-- Exercise objective --
Reproduce everything from the line that contains "top: 91px ->" down to the line that contains "font-weight: bold ->" in the listing below, word for word and nothing more. Leave the pictures out.

Data to process section start

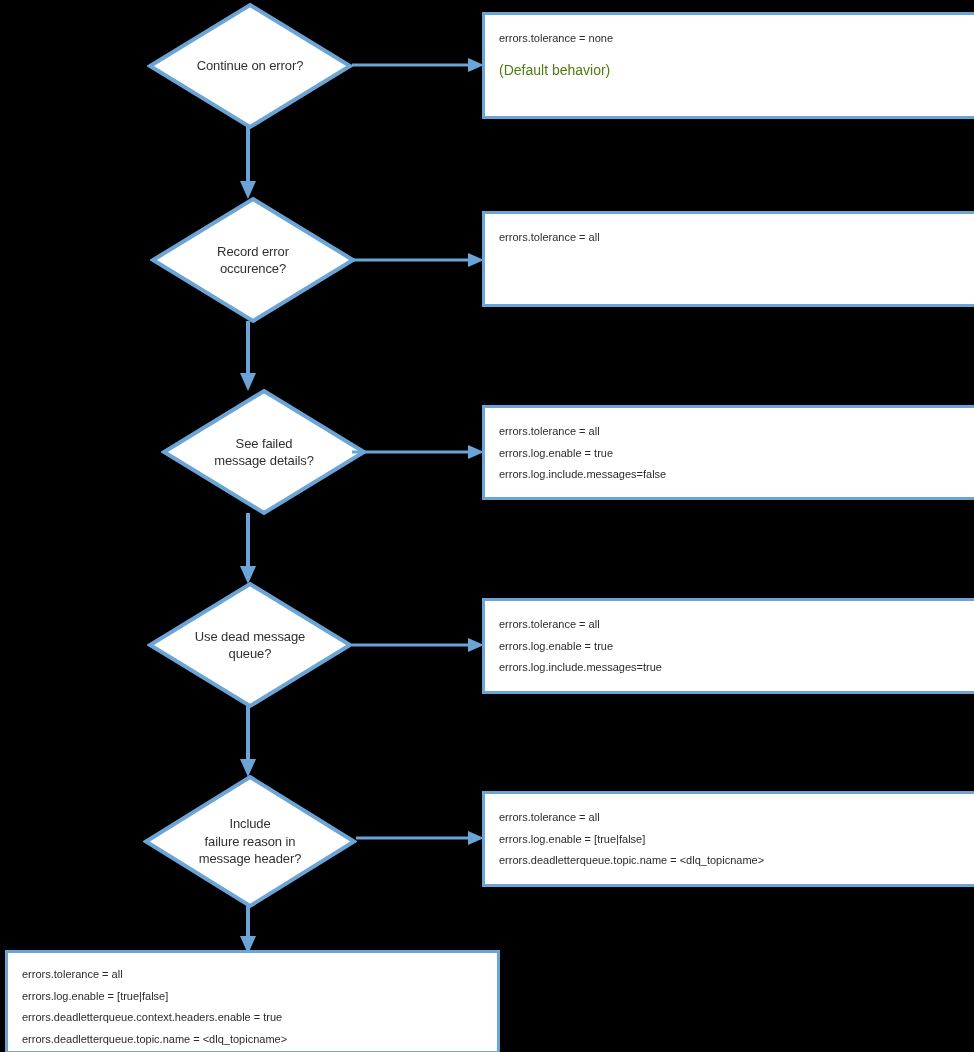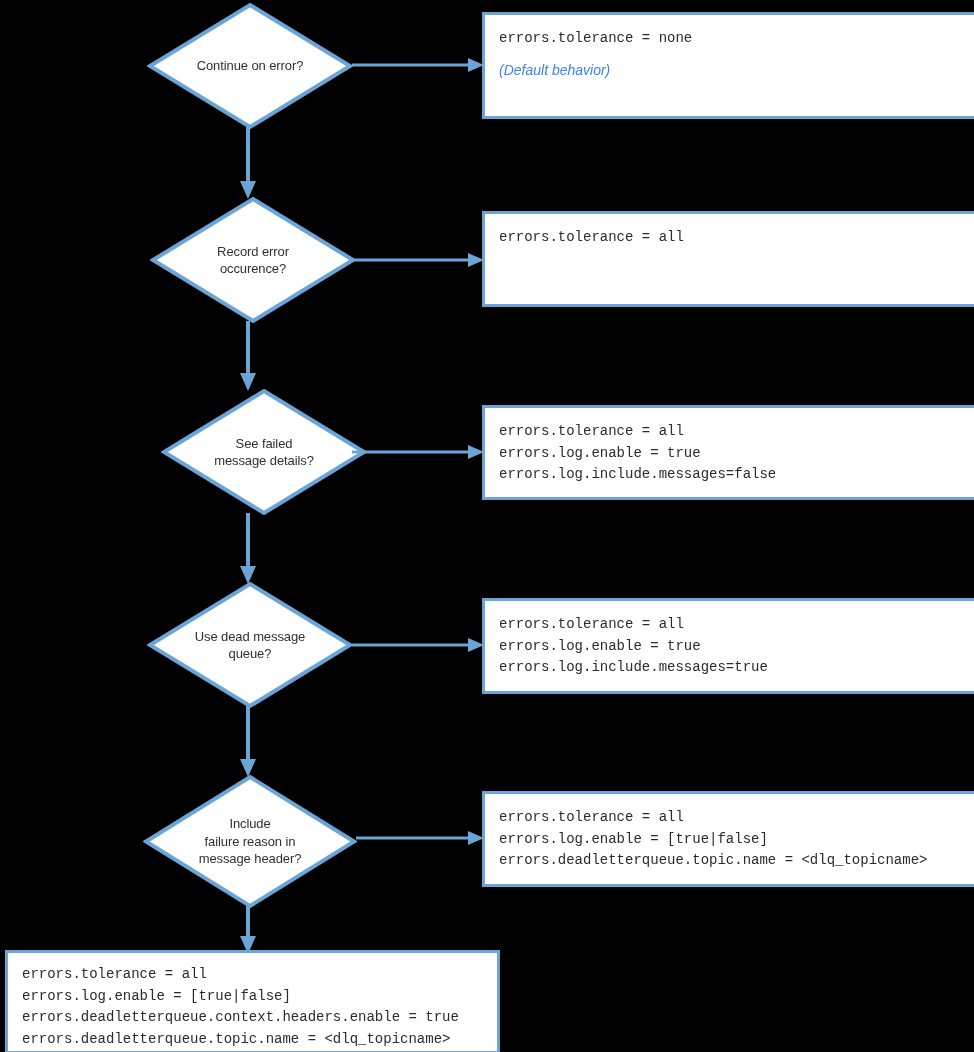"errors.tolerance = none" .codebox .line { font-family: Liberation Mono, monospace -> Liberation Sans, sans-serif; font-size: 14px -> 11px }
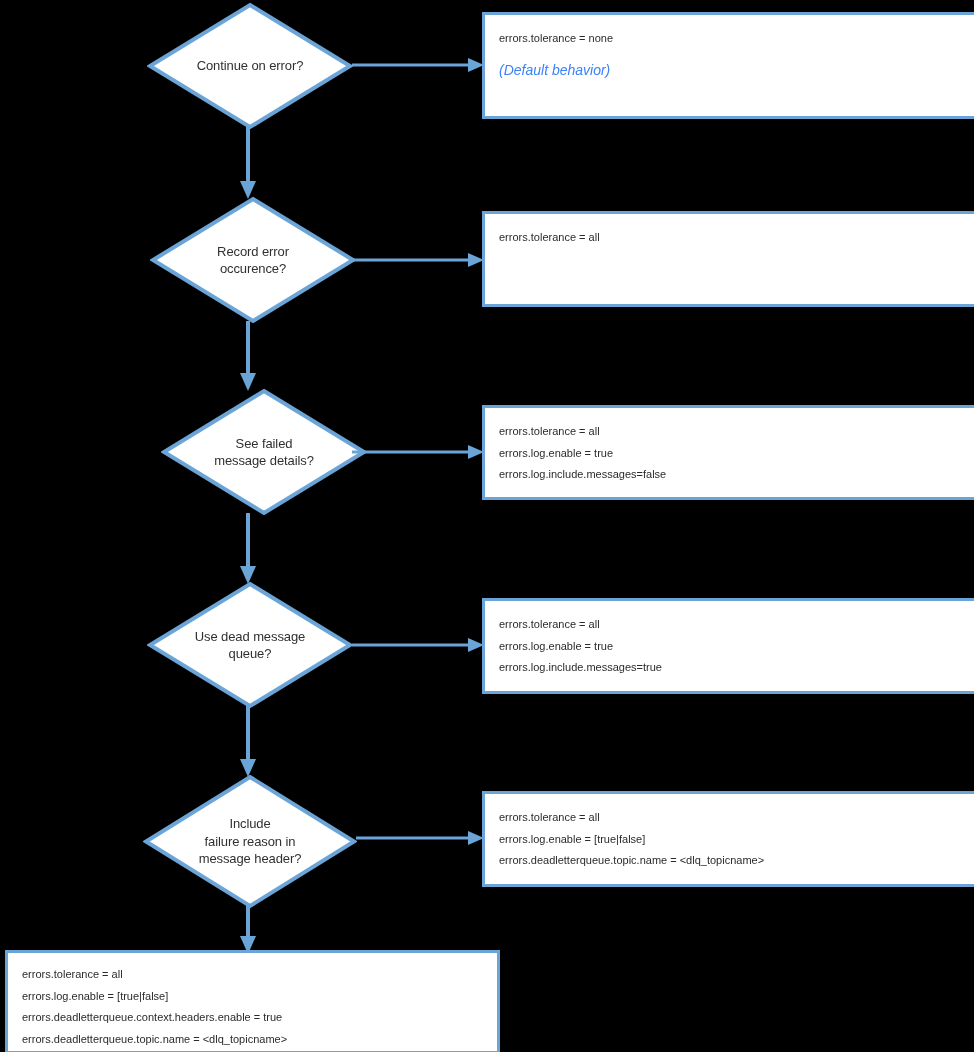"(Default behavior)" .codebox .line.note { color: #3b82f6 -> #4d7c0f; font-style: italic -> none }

Data to process section end
Data to process section start

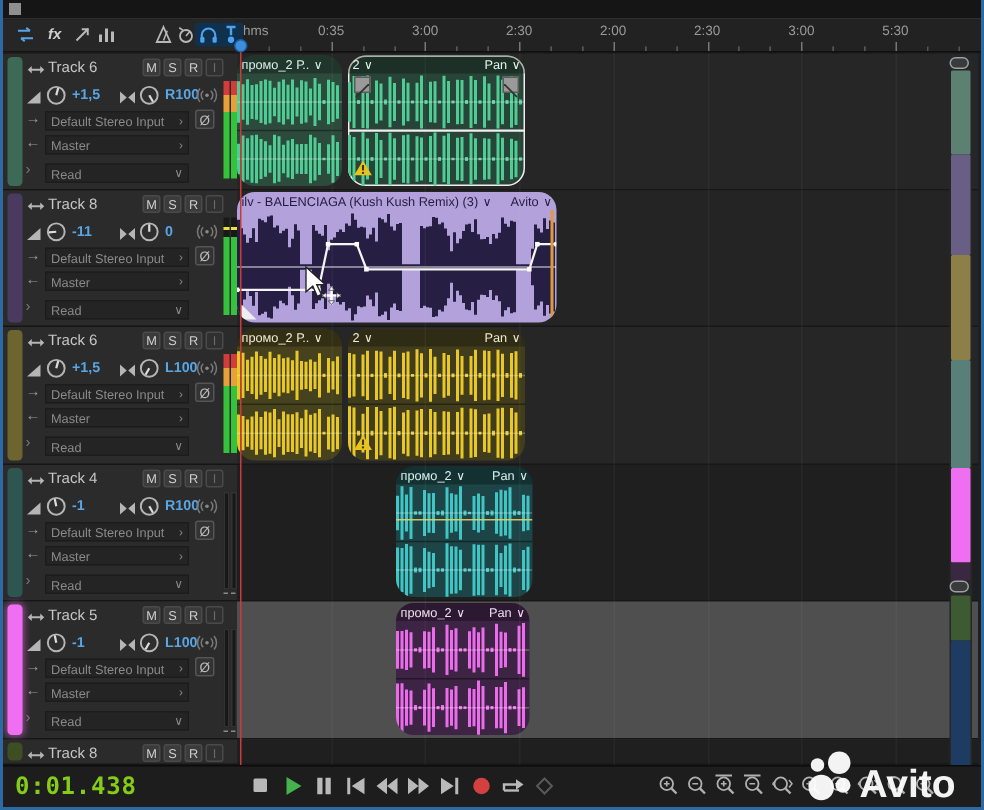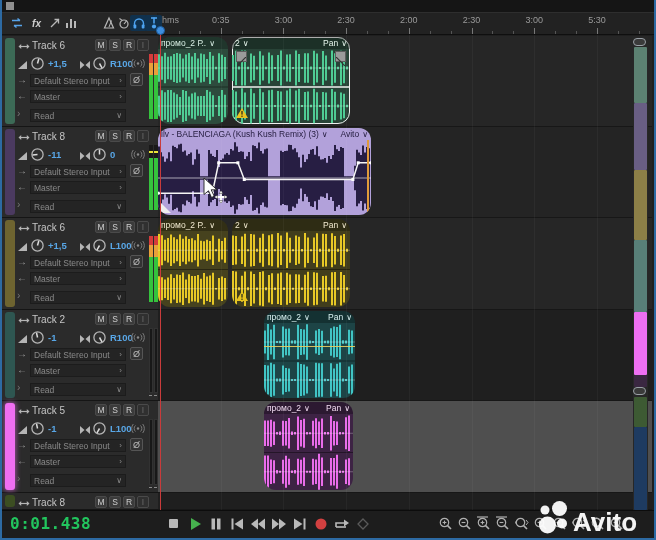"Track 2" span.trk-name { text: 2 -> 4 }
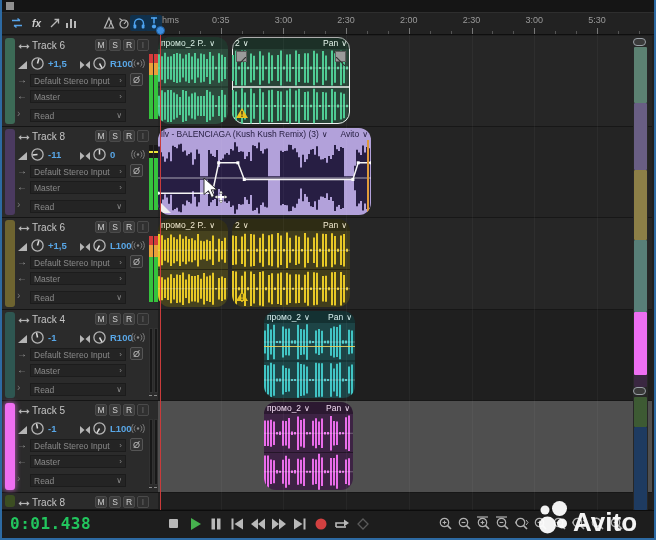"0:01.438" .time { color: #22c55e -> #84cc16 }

Data to process section end
Data to process section start

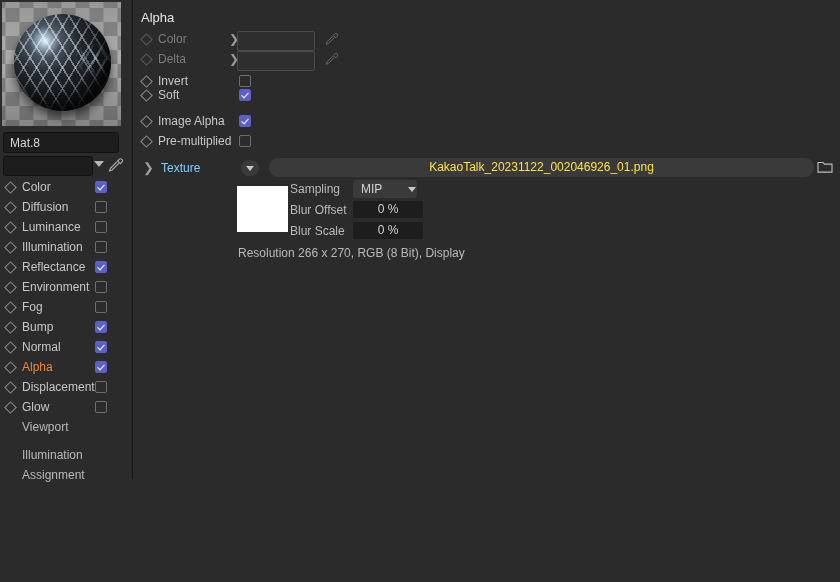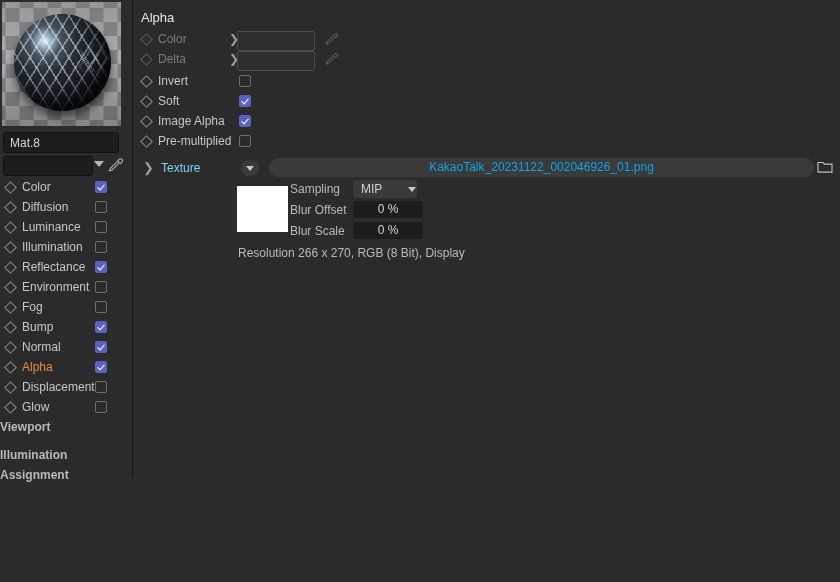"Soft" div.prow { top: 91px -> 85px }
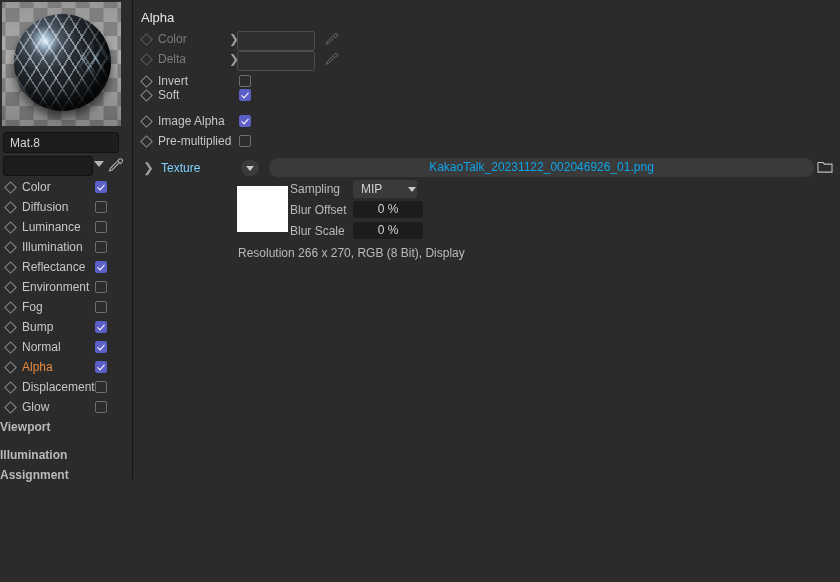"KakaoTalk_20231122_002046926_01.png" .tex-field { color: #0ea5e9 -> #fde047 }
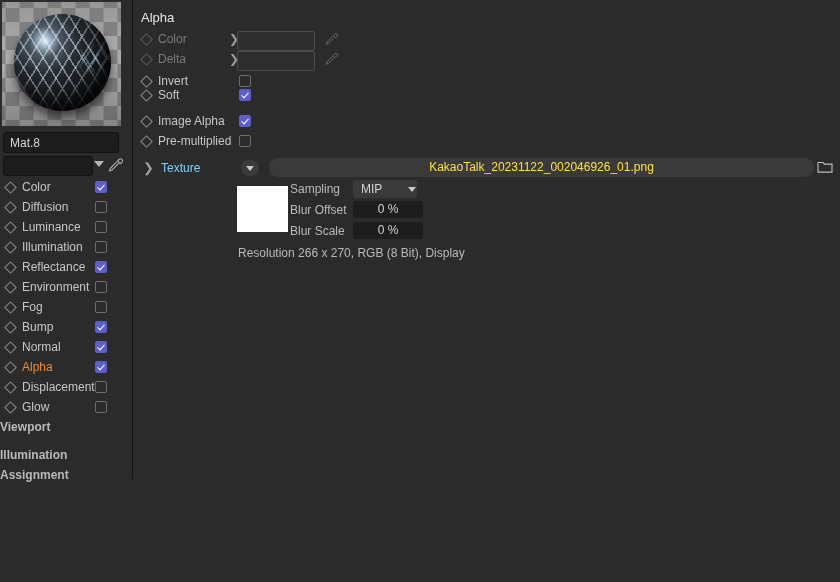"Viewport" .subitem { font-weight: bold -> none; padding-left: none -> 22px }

Data to process section end

-- Exercise response --
"Soft" div.prow { top: 91px -> 85px }
"KakaoTalk_20231122_002046926_01.png" .tex-field { color: #0ea5e9 -> #fde047 }
"Viewport" .subitem { font-weight: bold -> none; padding-left: none -> 22px }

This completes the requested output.